Task inputs: Begin

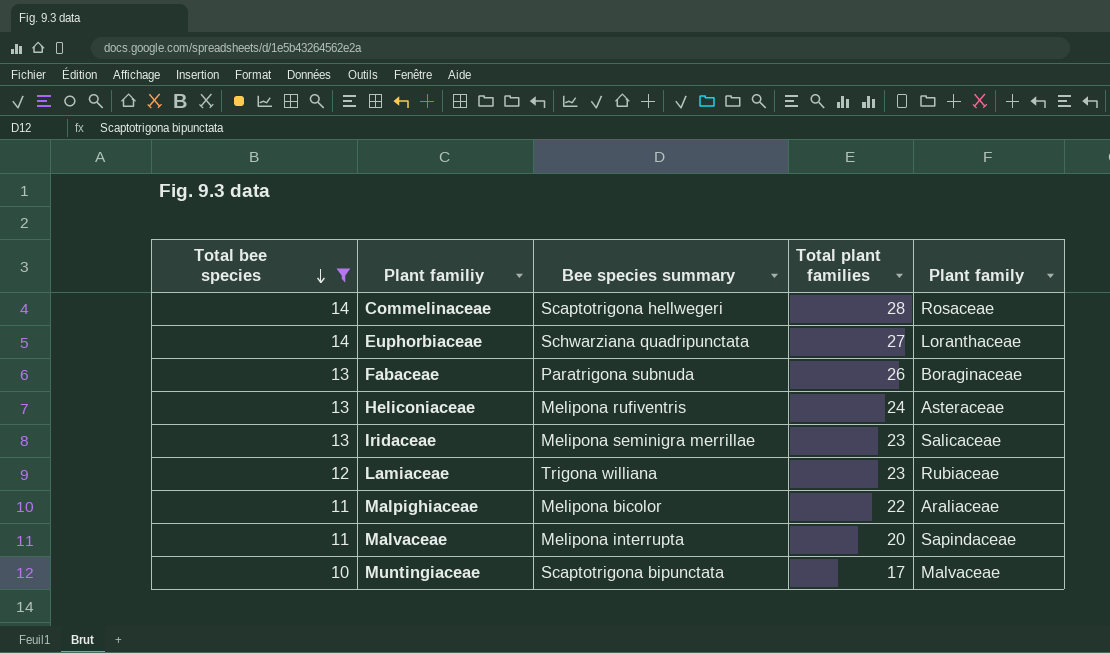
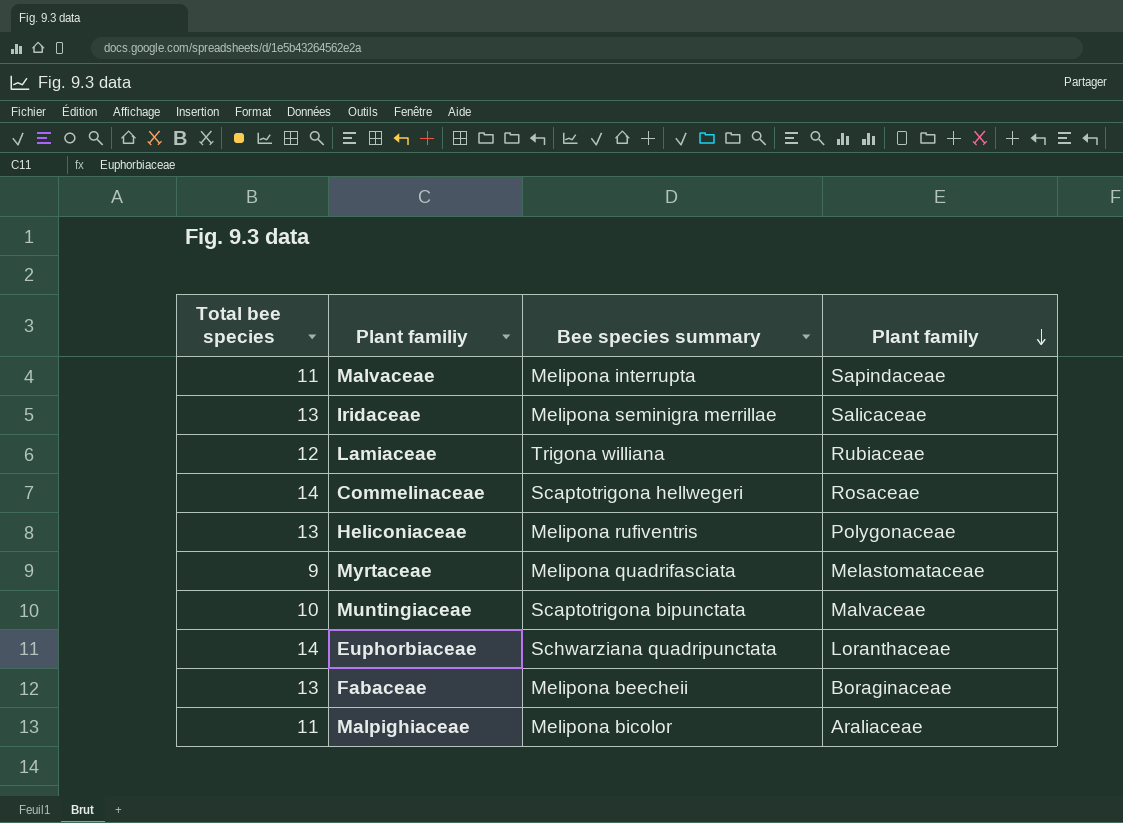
filter: Total bee species != 9 -> none
row order: Total bee species descending -> Plant family descending
column Total plant families | position: 4 -> none
Heliconiaceae | Plant family: Asteraceae -> Polygonaceae
Fabaceae | Bee species summary: Paratrigona subnuda -> Melipona beecheii

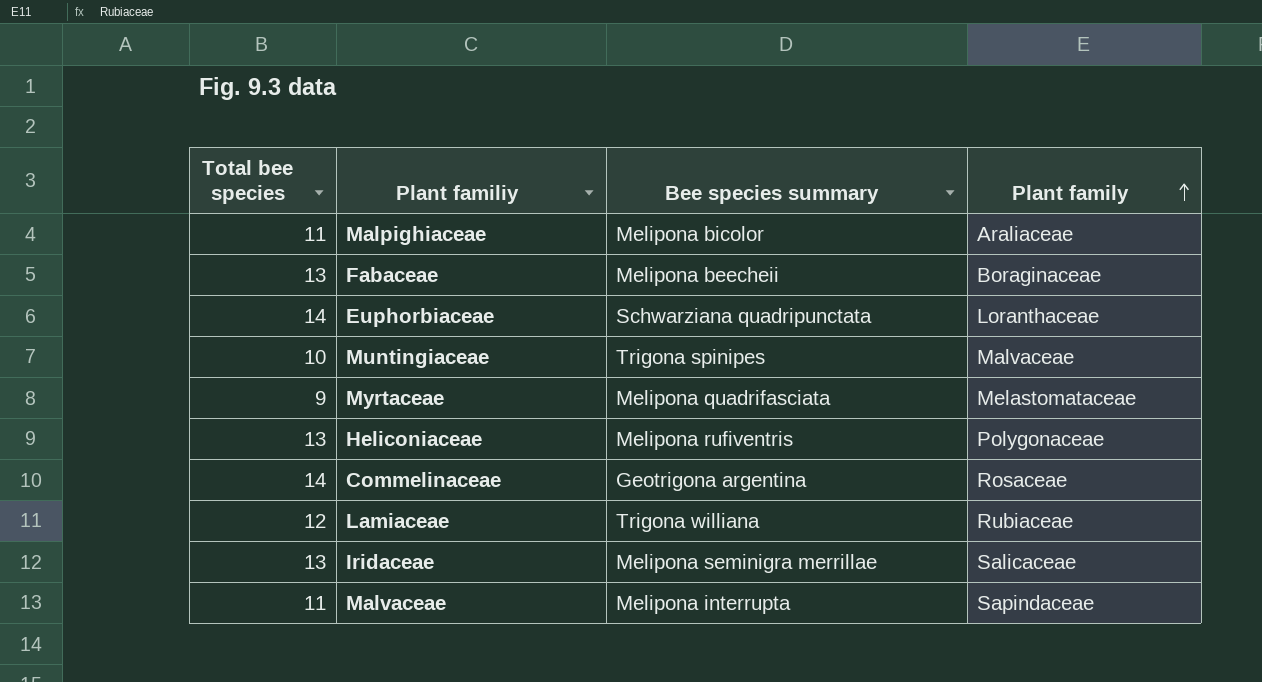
row order: Plant family descending -> Plant family ascending
Muntingiaceae | Bee species summary: Scaptotrigona bipunctata -> Trigona spinipes
Commelinaceae | Bee species summary: Scaptotrigona hellwegeri -> Geotrigona argentina

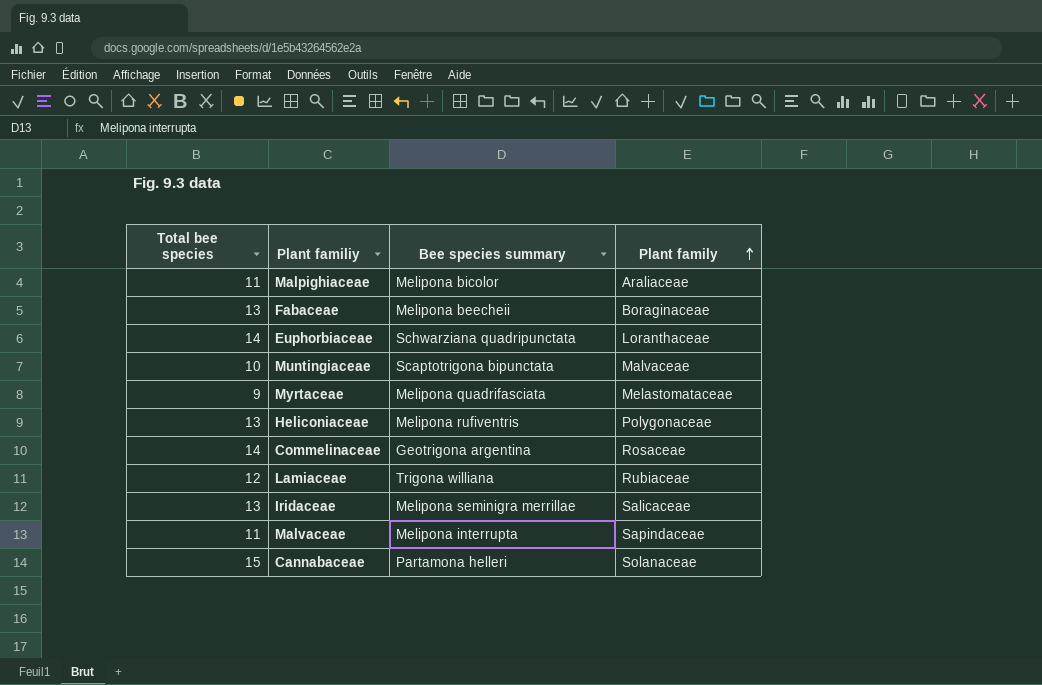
Muntingiaceae | Bee species summary: Trigona spinipes -> Scaptotrigona bipunctata
row Cannabaceae: none -> 15 | Partamona helleri | Solanaceae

Task inputs: End

## Problem requirements
State how many lines above contain the word "bipunctata", and nothing more.

## Exercise response
2